Справа, на склоне горы, раскинулась роща, щедро расписанная красками осени. Курт Глейриц все чаще отрывал свой взор от того, на что обязан был смотреть, и глядел на рощу. А напротив он видел другой берег глубокого оврага, и берег этот тоже радовал и тешил его взгляд. Там простирались желтеющие поля и зеленели сады какой-то деревеньки. Курту Глейрицу казалось, что, когда он смотрит на этот незнакомый и все же чем-то близкий пейзаж, у него не так болит голова. В воображении вставал родной Альтендорф, где он, Курт Глейриц, почти пятнадцать лет учил детей. Там, под Дрезденом, сейчас тоже осень, бронзовые листья и тишина. Он жаждал тишины!

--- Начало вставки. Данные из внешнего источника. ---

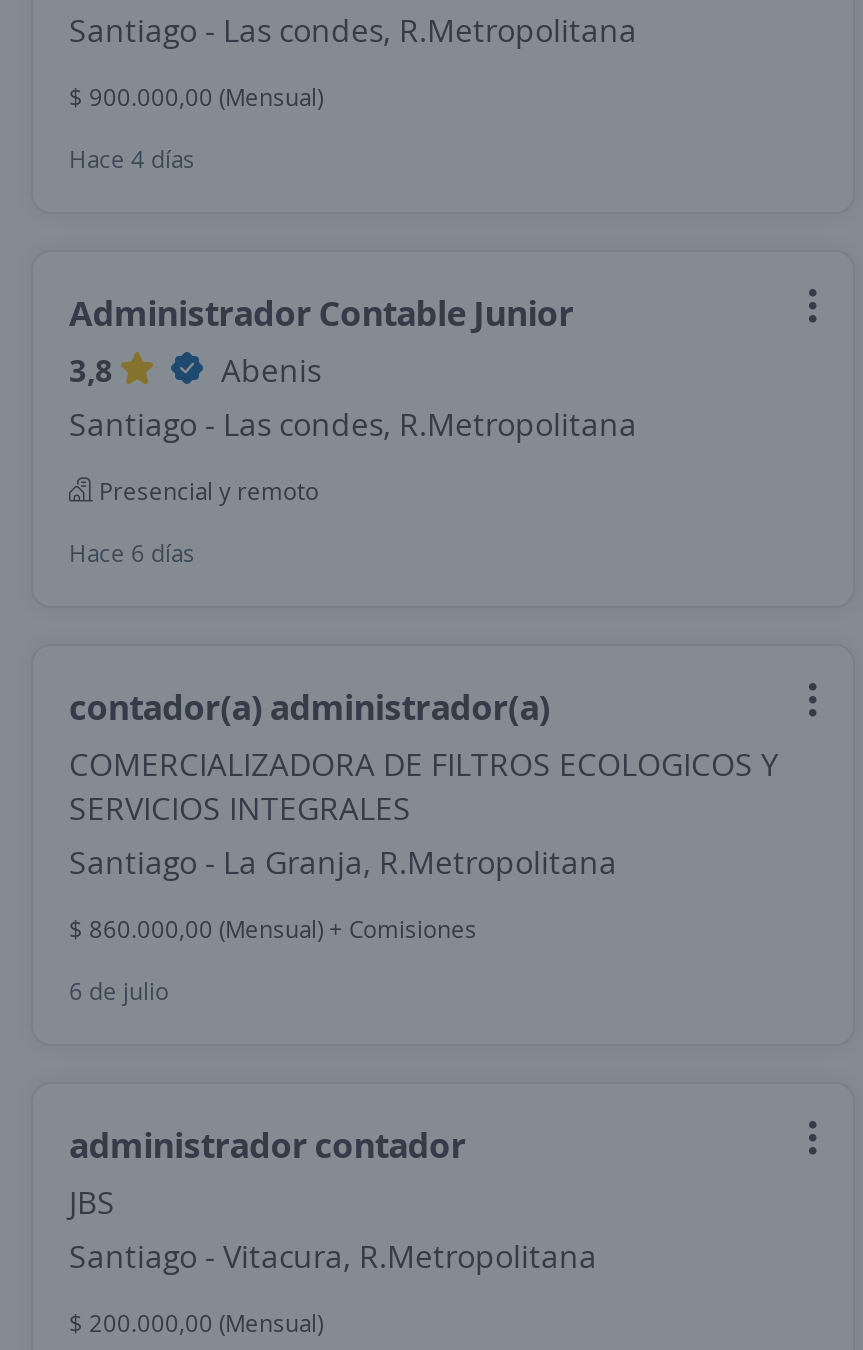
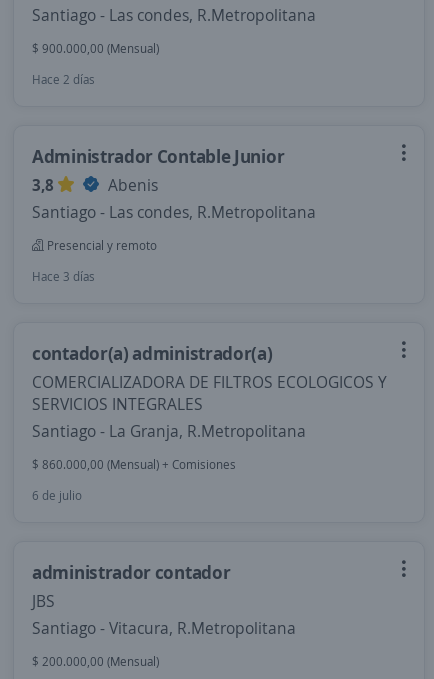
- Hace 4 días
+ Hace 2 días

- Hace 6 días
+ Hace 3 días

Голову сжимали железные клещи; временами красная пелена застилала все вокруг. Он покачнулся, подступила тошнота, он едва переборол ее, стиснув зубы и жадно вдыхая напоенный осенними ароматами воздух, который тоже напоминал ему саксонскую осень под Дрезденом.
Голова болела все сильнее, стучало в висках. Все чаще подымал он запавшие глаза на солнце, но оно, точно прикованное к месту, светило и светило, било прямыми лучами ему в набрякшее лицо, усеянное мелкими каплями пота.
Курта Глейрица долго убеждали в том, что Гитлер по предначертанию господню освободил его от химеры совести и морали во имя всемирного господства нордической расы. И все же он, недавно тихий учитель в Альтендорфе, с нелегким сердцем осуществлял свою высокую миссию на Востоке. Бессонными ночами в госпитале Курт Глейриц, вопреки всем предписаниям и приказам, разрешал себе то, что было строжайше запрещено солдатам фюрера, — он разрешал себе думать. И — что еще опаснее — он стал думать о войне. С тех пор каждый новый день в этой непонятной и чужой ему стране казался все более долгим и тяжким.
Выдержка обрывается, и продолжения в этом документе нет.